Former Minneapolis Police Chief Janeé Harteau tendered her resignation Friday, six days after the fatal shooting of Justine Damond. Below is a timeline of her tenure with the department:


1987: The Minneapolis police department hires Janeé Harteau.


1996: Harteau and her then-partner, Holly Keegel, file complaints with the Minnesota Department of Human Rights, alleging they were targets of sexual harassment. The case was later resolved through mediation.


1998: Harteau, who worked in the Third and Fourth precincts as a beat cop, is promoted to sergeant.


2004: Harteau is promoted to lieutenant.


2006: Harteau is promoted to First Precinct inspector, which covers downtown.


2009: Harteau is promoted to deputy chief of the patrol bureau.
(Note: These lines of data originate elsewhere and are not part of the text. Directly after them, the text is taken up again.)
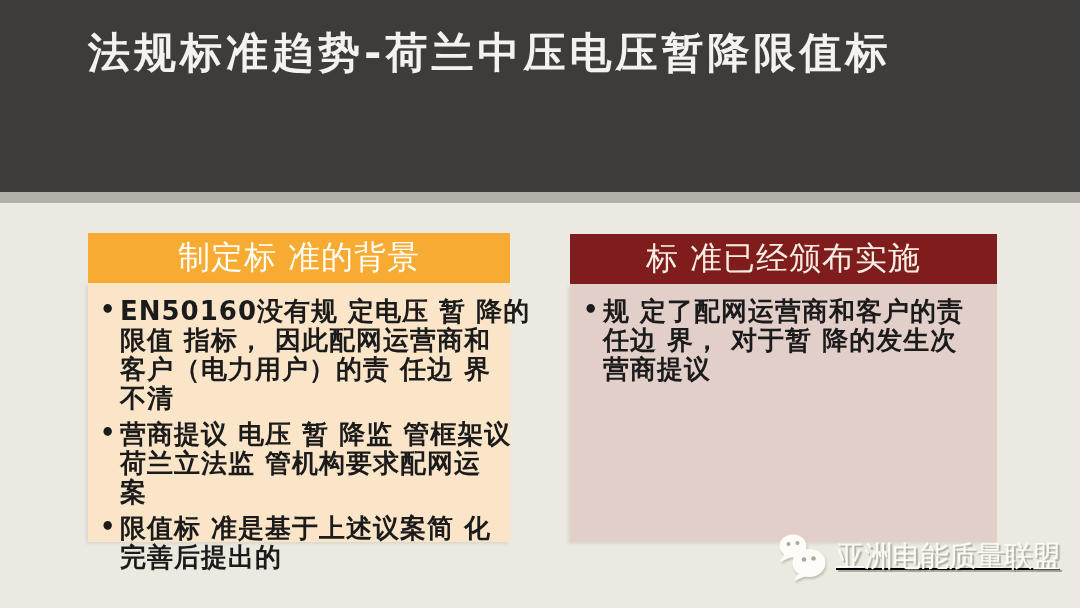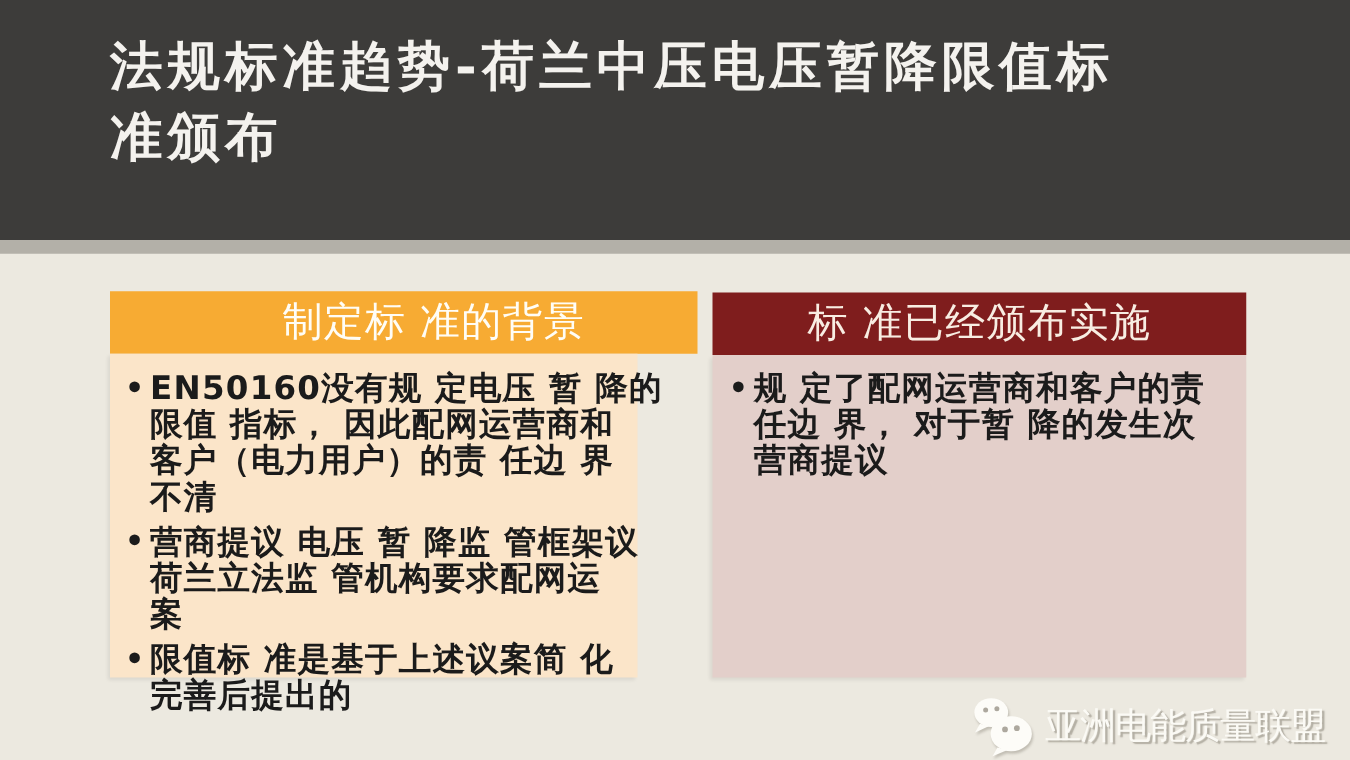"准颁布" div { html: <div>准颁布</div> -> none }
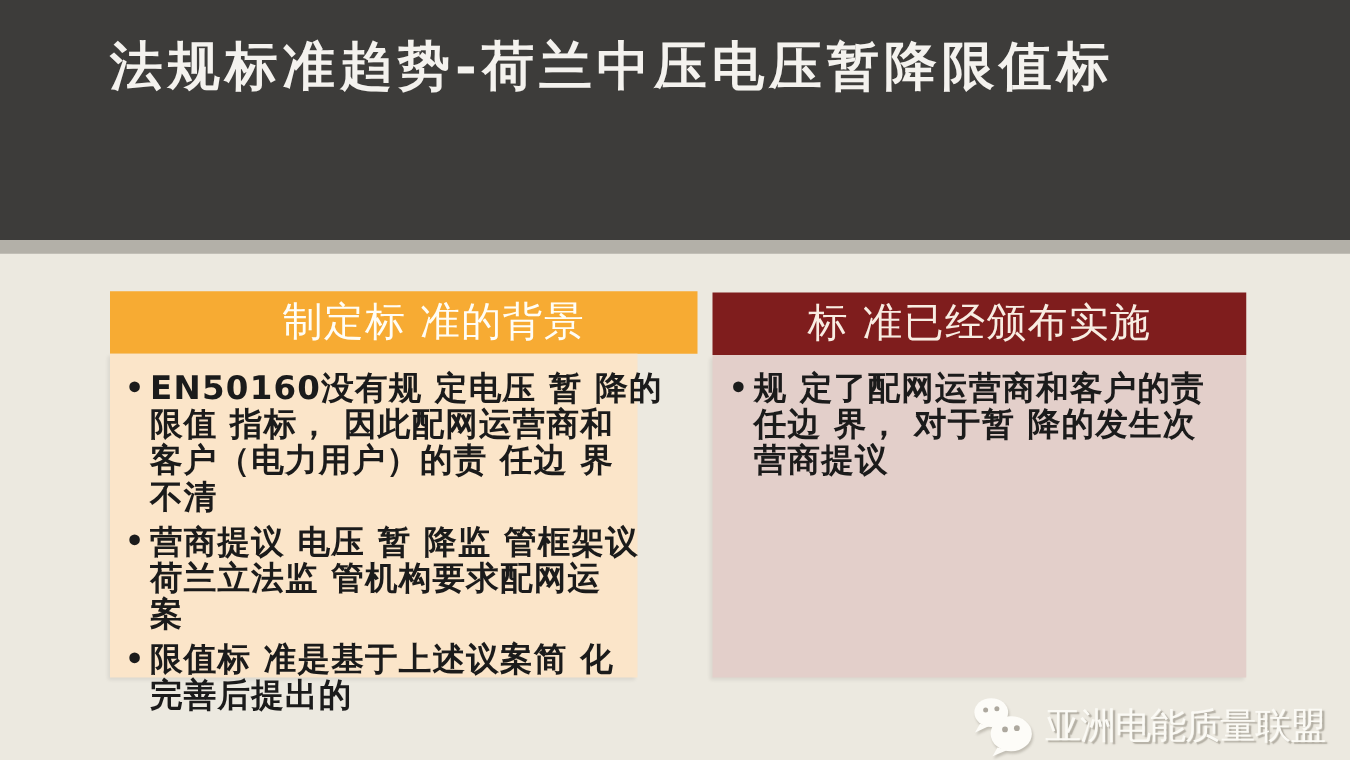"制定标 准的背景" .left-header { padding-left: 48px -> none }
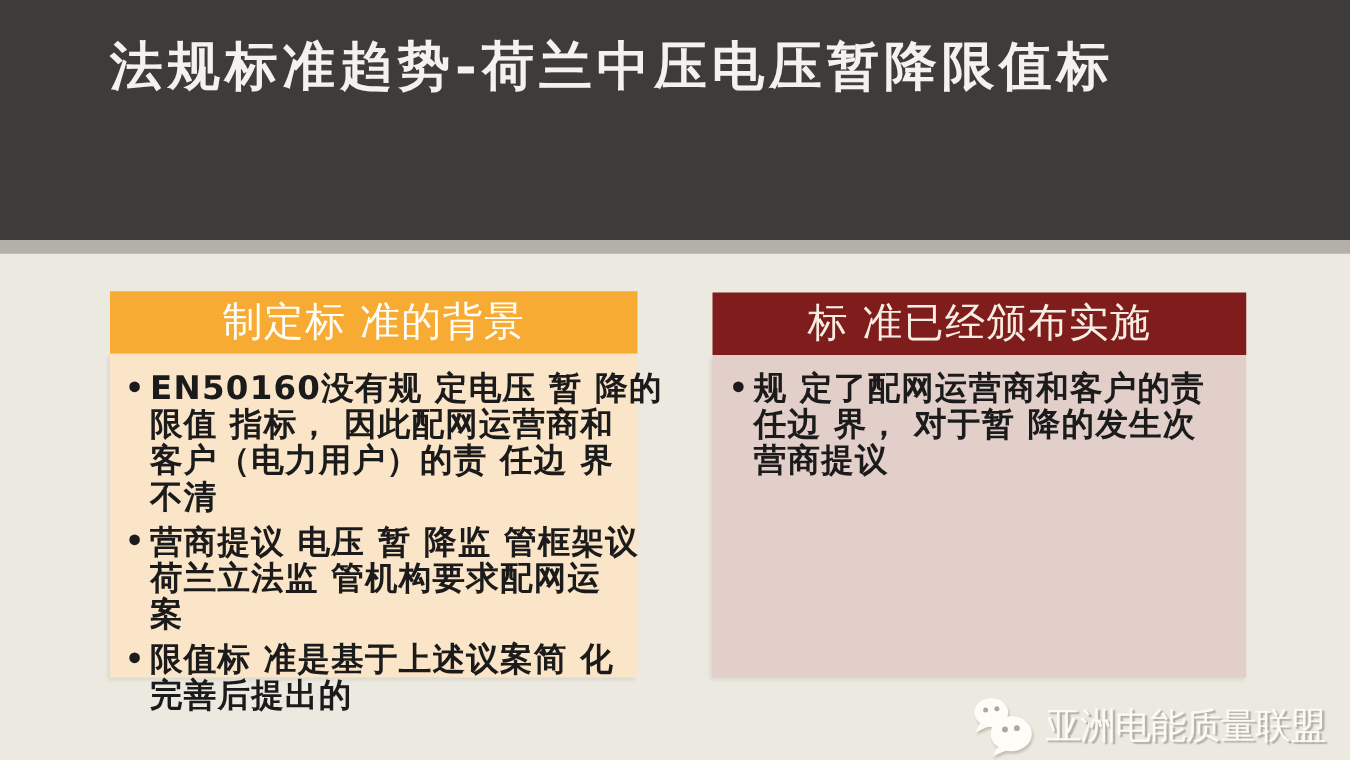"亚洲电能质量联盟" .watermark { text-decoration: none -> underline; top: 556px -> 532px }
2010: Harteau is named the department’s assistant chief.


May 2012: Minneapolis police chief Tim Dolan announces his upcoming retirement. Mayor R.T. Rybak names Harteau his likely replacement. “I think she’s fantastic,” said then-Council Member Betsy Hodges. Harteau has policing, administrative and people skills, said Hodges, who called herself an unqualified supporter.


November 2012: Harteau said she will serve as the face of the department in times of crisis, rather than her predecessor Dolan, who often let subordinates speak for the department. “They will know I am chief, because I will be delivering the bad news,” she said in an interview. “I will stand by the decisions that are made.”


December 2012: Harteau receives unanimous council approval and is sworn in as the city’s police chief. She is the first woman chief in the department’s history, as well as the first gay chief.


May 2013: Terrence Franklin, a black man, is killed during a brawl with five Minneapolis police officers in the basement of an uptown Minneapolis house. Police said later that Franklin was armed, shooting two officers in the legs. The officers were not charged. A police vehicle speeding to the scene collided with a motorcycle, killing the rider, Ivan Romero Olivares, and injuring his passenger.


June 2013: Two Minneapolis police officers off-duty in Green Bay use racial slurs while scuffling with a group of men. Green Bay police said they “expected preferential treatment” when they confronted Green Bay police for not acting. The officers are later fired. This and another racially-motivated incident in Apple Valley cause outcry throughout the summer, and Harteau, saying “This is not who we are” assures that hiring and training practices will be re-examined.


October 2013: Three Minneapolis City Council members, including Betsy Hodges, unveil a push for a body camera program for the MPD. A spokesperson for Harteau, who was not part of the news conference, said the department “is not at a point at this time to move forward with body cameras in the near future.”


November 2013: Betsy Hodges is elected mayor of Minneapolis.


December 2013: Harteau announces to use state Bureau of Criminal Apprehension staff members to conduct investigations of police officers who seriously hurt or kill people while on duty. Gov. Mark Dayton lashed out at Harteau for going public with the plan without first notifying his office and Mona Dohman, head of the Department of Public Safety.


September 2015: Mayor Betsy Hodges announces that she will reappoint Harteau to a second three-year term, quelling rumors that Hodges was looking for a replacement.


November 2015: Jamar Clark is shot and killed during a scuffle with two Minneapolis police officers, sparking widespread protests including a weekslong encampment outside 4th police precinct headquarters in north Minneapolis.


February 2016: The Minneapolis City Council unanimously approves Harteau for a second term.


March 2016: Hennepin County Attorney Mike Freeman announces he will not charge the officers involved in Clark’s death.


July 2016: MPD rolls out its body camera program.


March 2017: A federal review of the handling of the 18-day occupation following the Jamar Clark shooting revealed that a rift between Minneapolis Mayor Betsy Hodges and Police Chief Janeé Harteau led to a communication breakdown that hindered the city’s response to an 18-day occupation. The mayor and chief later insist they are working together to protect the city


April 2017: Hodges vetoes Harteau’s choice of Lt. John Delmonico for 4th Precinct inspector, widening a public rift between the two.


July 15: Justine Damond is shot and killed by Minneapolis police officer Mohamed Noor who responded to a 911 call she made of a possible sexual assault in the alley behind her southwest Minneapolis home.


July 20: Five days after the shooting, Harteau makes her first public comments, saying “Justine didn’t have to die.”


July 21: Hodges asks for Harteau’s resignation. Harteau resigns.